Ive been outa town hunting... I see all this about how the saints SUCK!? Still they are 13-2, division leaders and will have the home field advantage. I must ask... who actually looks like a MUCH SUPERIOR team to the Saints!? Sure as hell not the COLTS, they've been squeaking the out by closer margins than the saint all season. IMO its a toss up this year, NFL is crazy right now, anything can happen.a Right now the Chargers are playing **** good football. The season has nothing to do with how you play in the playoffs, as you see, the good teams (Minnesota, Saints...) are loosing it towards the end of the season and some of the average teams (Cowboys, Eagles, Carloina!) are beginning to soar. Lets just see what happens in the playoffs and keep the stupidity to ourselves. I just hope the Saints get back on top of their **** and get everyone healthy for the playoffs, they got a little time! Imma Saints fan and thats why I say WHOOOOOO DAT baby!?


----------



## codyh (Mar 30, 2009)

Word to your mother


----------



## Masher (Jan 16, 2009)

and your fine *** sister


----------



## Crawfishie!! (Dec 9, 2009)

VERY well put Dj......let's just see what happens in the playoff's......


----------



## meangreen360 (May 3, 2009)

That who dat stuff just rediculous. Cant you just say go saints? Get your paper sacks ready. You will have them on come second round.


----------



## Masher (Jan 16, 2009)

Live it and Love it green. They will crush you and your entire family. And you know what? You will like it.
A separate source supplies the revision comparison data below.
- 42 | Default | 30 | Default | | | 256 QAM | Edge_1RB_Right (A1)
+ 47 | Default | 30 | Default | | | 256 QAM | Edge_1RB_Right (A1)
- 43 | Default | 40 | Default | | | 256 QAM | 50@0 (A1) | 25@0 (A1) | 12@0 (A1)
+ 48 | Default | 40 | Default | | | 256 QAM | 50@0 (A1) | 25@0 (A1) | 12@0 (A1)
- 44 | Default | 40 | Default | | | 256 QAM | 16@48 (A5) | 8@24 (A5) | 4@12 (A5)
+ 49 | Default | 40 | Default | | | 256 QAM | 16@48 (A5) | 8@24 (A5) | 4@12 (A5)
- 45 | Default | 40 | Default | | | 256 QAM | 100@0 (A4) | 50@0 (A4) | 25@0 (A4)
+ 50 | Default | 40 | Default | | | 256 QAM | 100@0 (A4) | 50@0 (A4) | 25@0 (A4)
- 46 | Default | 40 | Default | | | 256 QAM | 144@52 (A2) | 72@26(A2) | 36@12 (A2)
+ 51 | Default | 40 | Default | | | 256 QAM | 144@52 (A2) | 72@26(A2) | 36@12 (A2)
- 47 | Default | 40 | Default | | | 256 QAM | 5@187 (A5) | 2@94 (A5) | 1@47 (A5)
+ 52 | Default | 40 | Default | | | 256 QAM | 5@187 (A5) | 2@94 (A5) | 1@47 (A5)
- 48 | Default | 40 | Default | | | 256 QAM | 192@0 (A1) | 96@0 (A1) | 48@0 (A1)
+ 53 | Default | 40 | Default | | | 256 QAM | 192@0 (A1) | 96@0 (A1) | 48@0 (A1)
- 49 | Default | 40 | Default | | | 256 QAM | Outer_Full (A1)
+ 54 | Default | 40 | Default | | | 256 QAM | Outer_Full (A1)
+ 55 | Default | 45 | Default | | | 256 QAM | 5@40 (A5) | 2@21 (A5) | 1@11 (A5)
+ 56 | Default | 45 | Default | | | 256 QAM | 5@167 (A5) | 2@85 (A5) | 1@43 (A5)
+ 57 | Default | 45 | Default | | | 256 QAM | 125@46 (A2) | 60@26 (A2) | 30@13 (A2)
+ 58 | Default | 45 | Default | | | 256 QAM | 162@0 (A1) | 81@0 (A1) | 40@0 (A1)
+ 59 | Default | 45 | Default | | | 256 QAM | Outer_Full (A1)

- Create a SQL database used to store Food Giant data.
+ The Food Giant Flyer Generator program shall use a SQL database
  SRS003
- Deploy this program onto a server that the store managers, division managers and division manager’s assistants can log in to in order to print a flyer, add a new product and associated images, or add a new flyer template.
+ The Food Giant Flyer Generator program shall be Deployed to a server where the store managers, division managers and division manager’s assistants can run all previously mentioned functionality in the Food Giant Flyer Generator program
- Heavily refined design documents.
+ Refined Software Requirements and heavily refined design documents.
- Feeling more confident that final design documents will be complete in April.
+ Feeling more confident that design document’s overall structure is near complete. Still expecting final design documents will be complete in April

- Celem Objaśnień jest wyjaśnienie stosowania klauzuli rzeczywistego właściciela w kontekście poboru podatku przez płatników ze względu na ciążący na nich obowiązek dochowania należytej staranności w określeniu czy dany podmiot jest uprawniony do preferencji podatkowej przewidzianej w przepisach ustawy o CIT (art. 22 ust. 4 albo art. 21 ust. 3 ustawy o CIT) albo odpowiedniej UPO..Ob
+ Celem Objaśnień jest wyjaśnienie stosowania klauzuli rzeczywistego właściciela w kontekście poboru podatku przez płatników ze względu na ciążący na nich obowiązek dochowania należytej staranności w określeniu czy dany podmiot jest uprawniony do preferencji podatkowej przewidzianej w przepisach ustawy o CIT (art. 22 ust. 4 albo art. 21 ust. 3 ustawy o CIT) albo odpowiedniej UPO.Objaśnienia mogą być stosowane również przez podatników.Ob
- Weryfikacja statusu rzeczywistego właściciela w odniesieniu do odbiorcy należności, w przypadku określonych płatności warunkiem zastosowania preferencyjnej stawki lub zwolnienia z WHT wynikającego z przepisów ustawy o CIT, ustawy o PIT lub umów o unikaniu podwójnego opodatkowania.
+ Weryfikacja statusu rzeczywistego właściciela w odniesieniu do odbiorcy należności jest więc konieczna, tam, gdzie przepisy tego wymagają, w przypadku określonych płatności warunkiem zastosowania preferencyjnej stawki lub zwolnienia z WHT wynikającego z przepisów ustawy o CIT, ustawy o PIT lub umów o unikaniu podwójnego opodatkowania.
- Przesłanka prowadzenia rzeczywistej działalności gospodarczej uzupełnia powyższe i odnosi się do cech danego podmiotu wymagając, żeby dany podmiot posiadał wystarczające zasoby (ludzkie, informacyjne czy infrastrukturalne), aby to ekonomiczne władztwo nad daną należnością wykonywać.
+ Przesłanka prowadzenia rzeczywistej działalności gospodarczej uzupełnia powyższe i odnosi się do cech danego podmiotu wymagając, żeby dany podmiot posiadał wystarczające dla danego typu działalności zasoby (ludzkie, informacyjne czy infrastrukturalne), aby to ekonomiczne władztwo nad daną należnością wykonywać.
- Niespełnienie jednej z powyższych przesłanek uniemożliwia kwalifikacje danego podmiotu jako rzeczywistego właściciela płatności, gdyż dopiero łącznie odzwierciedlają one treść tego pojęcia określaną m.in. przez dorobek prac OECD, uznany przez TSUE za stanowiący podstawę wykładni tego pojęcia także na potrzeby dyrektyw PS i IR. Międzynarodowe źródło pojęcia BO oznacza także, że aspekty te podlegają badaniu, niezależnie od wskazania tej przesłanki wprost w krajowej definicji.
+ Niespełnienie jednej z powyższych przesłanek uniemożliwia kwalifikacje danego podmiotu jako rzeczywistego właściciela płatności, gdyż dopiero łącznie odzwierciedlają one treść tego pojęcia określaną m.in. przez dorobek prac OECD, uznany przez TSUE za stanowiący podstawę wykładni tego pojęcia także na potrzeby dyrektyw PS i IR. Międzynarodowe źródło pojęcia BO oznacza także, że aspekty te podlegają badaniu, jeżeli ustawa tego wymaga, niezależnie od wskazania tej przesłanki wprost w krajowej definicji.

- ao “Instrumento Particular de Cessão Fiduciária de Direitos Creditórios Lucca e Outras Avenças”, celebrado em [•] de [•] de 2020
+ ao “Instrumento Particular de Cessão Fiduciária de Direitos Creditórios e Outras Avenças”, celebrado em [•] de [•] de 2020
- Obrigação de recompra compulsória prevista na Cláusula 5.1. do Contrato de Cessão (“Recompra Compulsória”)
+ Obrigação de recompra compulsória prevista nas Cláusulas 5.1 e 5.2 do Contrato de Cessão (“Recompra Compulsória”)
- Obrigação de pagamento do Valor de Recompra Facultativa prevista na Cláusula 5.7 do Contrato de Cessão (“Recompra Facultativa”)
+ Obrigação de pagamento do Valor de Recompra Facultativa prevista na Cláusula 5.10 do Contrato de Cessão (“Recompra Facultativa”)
Whoooooooo Daaaaat!


----------



## meangreen360 (May 3, 2009)

Bro,I would watch what comes out of my mouth next!


----------



## DjScrimm (Jan 2, 2009)

haha, ole Mash no to worried about that i don't think.. haha. C'mon now yall gotta have a good time with it. Who Dat is just much better than saying "wooo, go team!" Were original *** peeps around this way!


----------



## walker (Apr 5, 2009)

got the original part right fo sho....lol... hope they do good .. but there defense needs to step up to the plate like there offense has.. they arent goin anywhere if that doesn't happen...jmo


----------



## Masher (Jan 16, 2009)

Yea, they have some serious issues right now. There are some big time ****** in the armor hopefully coach can get em back right.


----------



## walker (Apr 5, 2009)

yea heard there 2 linebackers are goin to be back .. they need them in a bad way....


----------



## DjScrimm (Jan 2, 2009)

We need Ellis back to clog the middle, people are running at will!!!! Our whole teams bout out. Ellis, Greer and Gay, Vilma, Shanle, McCray, Bushrod, Shockey and Thomas along wiht Lance Moore, Pierre Thomas.......... I didn't even realize this until looking into it. We are hurting.... Fo Shoooo. LOL


----------